WHAT YOU SHOULD DO: In the data below, find every line with the word "uses" and copy it out.
── DATA EXTRACTS
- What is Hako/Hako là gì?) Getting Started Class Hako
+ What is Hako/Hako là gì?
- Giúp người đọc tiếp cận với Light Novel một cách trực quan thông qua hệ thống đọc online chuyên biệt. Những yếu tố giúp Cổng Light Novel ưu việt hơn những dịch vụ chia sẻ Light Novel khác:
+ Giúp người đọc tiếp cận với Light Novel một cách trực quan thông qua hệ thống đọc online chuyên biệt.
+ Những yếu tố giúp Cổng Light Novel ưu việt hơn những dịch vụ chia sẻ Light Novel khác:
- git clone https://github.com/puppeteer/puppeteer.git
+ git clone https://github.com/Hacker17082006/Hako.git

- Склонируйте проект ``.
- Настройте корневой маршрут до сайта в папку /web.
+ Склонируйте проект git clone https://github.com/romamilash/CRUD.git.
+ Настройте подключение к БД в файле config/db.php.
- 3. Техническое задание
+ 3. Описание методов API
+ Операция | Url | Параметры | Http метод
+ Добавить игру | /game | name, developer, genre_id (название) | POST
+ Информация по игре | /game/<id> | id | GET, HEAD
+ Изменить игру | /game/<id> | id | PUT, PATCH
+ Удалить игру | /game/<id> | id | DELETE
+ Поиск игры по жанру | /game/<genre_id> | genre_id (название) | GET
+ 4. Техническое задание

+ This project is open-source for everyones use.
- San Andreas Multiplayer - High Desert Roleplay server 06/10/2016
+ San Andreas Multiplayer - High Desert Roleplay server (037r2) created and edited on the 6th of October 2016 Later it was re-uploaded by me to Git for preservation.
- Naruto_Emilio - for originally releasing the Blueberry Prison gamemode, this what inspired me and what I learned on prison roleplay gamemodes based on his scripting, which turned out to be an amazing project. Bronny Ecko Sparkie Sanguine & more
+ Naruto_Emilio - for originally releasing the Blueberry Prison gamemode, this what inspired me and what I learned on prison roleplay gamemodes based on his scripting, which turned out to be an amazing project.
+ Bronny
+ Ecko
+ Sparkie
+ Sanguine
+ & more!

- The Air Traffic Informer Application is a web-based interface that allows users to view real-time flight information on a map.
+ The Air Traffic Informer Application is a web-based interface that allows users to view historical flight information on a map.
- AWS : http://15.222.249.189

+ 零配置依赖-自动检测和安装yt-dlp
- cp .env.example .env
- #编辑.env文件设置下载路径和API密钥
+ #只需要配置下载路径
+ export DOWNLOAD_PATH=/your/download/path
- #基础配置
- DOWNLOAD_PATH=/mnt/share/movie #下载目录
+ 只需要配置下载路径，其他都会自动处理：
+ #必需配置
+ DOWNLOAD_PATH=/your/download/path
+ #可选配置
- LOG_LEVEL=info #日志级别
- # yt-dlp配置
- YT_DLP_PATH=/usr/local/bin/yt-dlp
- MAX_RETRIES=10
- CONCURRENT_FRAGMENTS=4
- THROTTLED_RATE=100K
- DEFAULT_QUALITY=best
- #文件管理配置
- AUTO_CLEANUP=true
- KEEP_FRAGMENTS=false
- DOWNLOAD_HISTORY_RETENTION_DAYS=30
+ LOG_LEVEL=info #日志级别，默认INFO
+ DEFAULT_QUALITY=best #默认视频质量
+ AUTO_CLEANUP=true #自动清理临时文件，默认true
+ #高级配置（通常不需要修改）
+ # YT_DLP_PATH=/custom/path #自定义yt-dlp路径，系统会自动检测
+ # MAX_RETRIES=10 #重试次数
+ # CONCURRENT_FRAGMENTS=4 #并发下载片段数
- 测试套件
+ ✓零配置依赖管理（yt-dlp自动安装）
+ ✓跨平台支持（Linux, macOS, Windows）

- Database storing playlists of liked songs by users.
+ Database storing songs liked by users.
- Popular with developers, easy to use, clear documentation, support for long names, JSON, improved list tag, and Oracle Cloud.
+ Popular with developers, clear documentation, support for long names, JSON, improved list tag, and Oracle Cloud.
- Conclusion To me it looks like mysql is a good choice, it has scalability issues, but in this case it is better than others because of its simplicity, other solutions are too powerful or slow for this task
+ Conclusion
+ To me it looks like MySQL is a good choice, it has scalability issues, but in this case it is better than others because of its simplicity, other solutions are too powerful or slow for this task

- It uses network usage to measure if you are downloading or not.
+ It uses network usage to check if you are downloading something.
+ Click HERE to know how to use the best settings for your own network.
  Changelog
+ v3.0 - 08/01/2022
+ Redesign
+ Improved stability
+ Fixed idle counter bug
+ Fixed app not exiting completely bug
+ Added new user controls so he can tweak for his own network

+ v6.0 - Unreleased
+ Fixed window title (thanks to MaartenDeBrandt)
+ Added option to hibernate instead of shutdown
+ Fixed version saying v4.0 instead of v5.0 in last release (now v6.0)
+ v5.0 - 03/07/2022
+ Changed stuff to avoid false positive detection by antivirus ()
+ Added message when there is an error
────
FINISHED TASK:
- It uses network usage to measure if you are downloading or not.
+ It uses network usage to check if you are downloading something.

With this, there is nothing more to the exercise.